● What to produce: Read the lines below. Copy out any that hold the string "title".

+++ Material shown

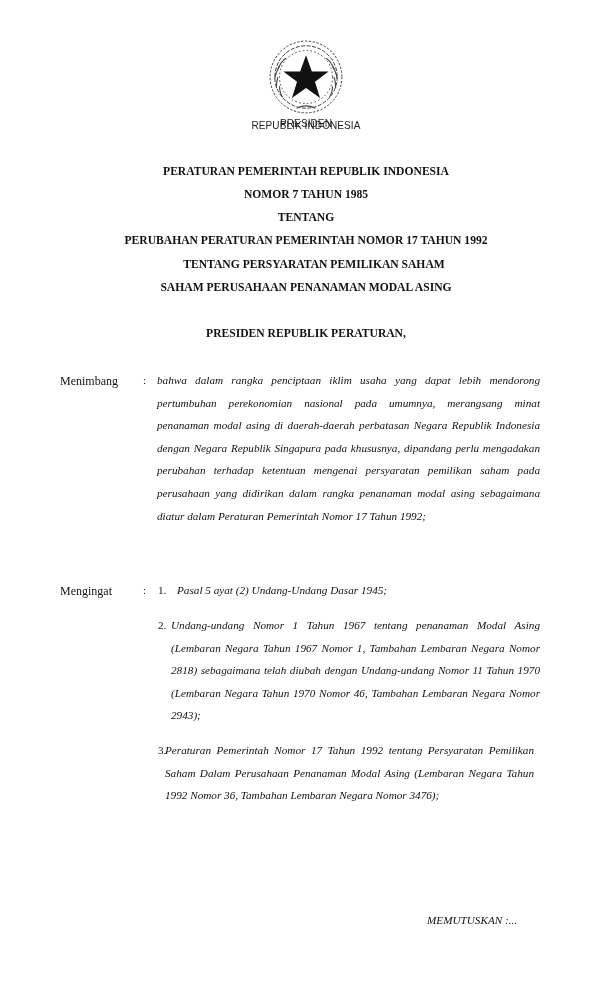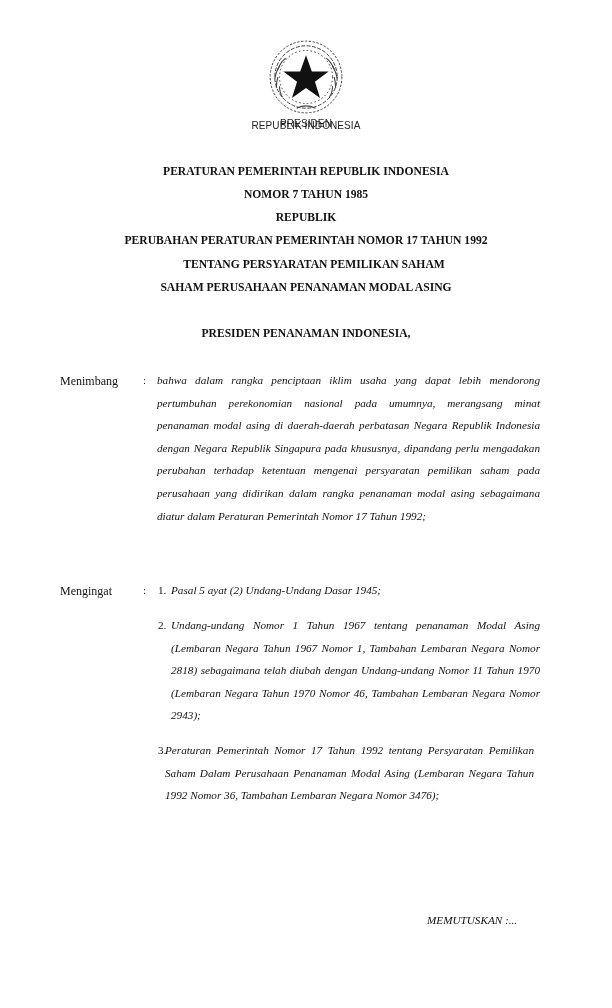--- a/index.html
+++ b/index.html
@@ -48,35 +48,35 @@
       <path d="M80 76 Q84 70 84 62"></path>
     <path d="M38 90 Q50 84 62 90"></path>
   </g>
   <polygon points="50,22 57.5,43 79,43 61.5,56 68,77 50,64 32,77 38.5,56 21,43 42.5,43" fill="#111"></polygon>
 </svg>
 <div class="emblem-caption cap1">PRESIDEN</div>
 <div class="emblem-caption cap2">REPUBLIK INDONESIA</div>
 
 <div class="title-line" style="top:165px">PERATURAN PEMERINTAH REPUBLIK INDONESIA</div>
 <div class="title-line" style="top:188px">NOMOR 7 TAHUN 1985</div>
-<div class="title-line" style="top:211px">REPUBLIK</div>
+<div class="title-line" style="top:211px">TENTANG</div>
 <div class="title-line" style="top:234px">PERUBAHAN PERATURAN PEMERINTAH NOMOR 17 TAHUN 1992</div>
 <div class="title-line" style="top:258px; left:8px">TENTANG PERSYARATAN PEMILIKAN SAHAM</div>
 <div class="title-line" style="top:281px">SAHAM PERUSAHAAN PENANAMAN MODAL ASING</div>
-<div class="title-line" style="top:327px">PRESIDEN PENANAMAN INDONESIA,</div>
+<div class="title-line" style="top:327px">PRESIDEN REPUBLIK PERATURAN,</div>
 
 <div class="label" style="top:374px">Menimbang</div>
 <div class="colon" style="top:374px">:</div>
 <div class="para" style="left:157px; top:369px; width:383px">bahwa dalam rangka penciptaan iklim usaha yang dapat lebih mendorong pertumbuhan perekonomian nasional pada umumnya, merangsang minat penanaman modal asing di daerah-daerah perbatasan Negara Republik Indonesia dengan Negara Republik Singapura pada khususnya, dipandang perlu mengadakan perubahan terhadap ketentuan mengenai persyaratan pemilikan saham pada perusahaan yang didirikan dalam rangka penanaman modal asing sebagaimana diatur dalam Peraturan Pemerintah Nomor 17 Tahun 1992;</div>
 
 <div class="label" style="top:584px">Mengingat</div>
 <div class="colon" style="top:584px">:</div>
 
 <div class="num" style="top:584px">1.</div>
-<div class="para" style="left:171px; top:579px; width:369px">Pasal 5 ayat (2) Undang-Undang Dasar 1945;</div>
+<div class="para" style="left:177px; top:579px; width:369px">Pasal 5 ayat (2) Undang-Undang Dasar 1945;</div>
 
 <div class="num" style="top:619px">2.</div>
 <div class="para" style="left:171px; top:614px; width:369px">Undang-undang Nomor 1 Tahun 1967 tentang penanaman Modal Asing (Lembaran Negara Tahun 1967 Nomor 1, Tambahan Lembaran Negara Nomor 2818) sebagaimana telah diubah dengan Undang-undang Nomor 11 Tahun 1970 (Lembaran Negara Tahun 1970 Nomor 46, Tambahan Lembaran Negara Nomor 2943);</div>
 
 <div class="num" style="top:744px">3.</div>
 <div class="para" style="left:165px; top:739px; width:369px">Peraturan Pemerintah Nomor 17 Tahun 1992 tentang Persyaratan Pemilikan Saham Dalam Perusahaan Penanaman Modal Asing (Lembaran Negara Tahun 1992 Nomor 36, Tambahan Lembaran Negara Nomor 3476);</div>
 
 <div class="footer">MEMUTUSKAN :...</div>
 
 </body></html>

++++++

● Result for this task:
 <div class="title-line" style="top:165px">PERATURAN PEMERINTAH REPUBLIK INDONESIA</div>
 <div class="title-line" style="top:188px">NOMOR 7 TAHUN 1985</div>
-<div class="title-line" style="top:211px">REPUBLIK</div>
+<div class="title-line" style="top:211px">TENTANG</div>
 <div class="title-line" style="top:234px">PERUBAHAN PERATURAN PEMERINTAH NOMOR 17 TAHUN 1992</div>
 <div class="title-line" style="top:258px; left:8px">TENTANG PERSYARATAN PEMILIKAN SAHAM</div>
 <div class="title-line" style="top:281px">SAHAM PERUSAHAAN PENANAMAN MODAL ASING</div>
-<div class="title-line" style="top:327px">PRESIDEN PENANAMAN INDONESIA,</div>
+<div class="title-line" style="top:327px">PRESIDEN REPUBLIK PERATURAN,</div>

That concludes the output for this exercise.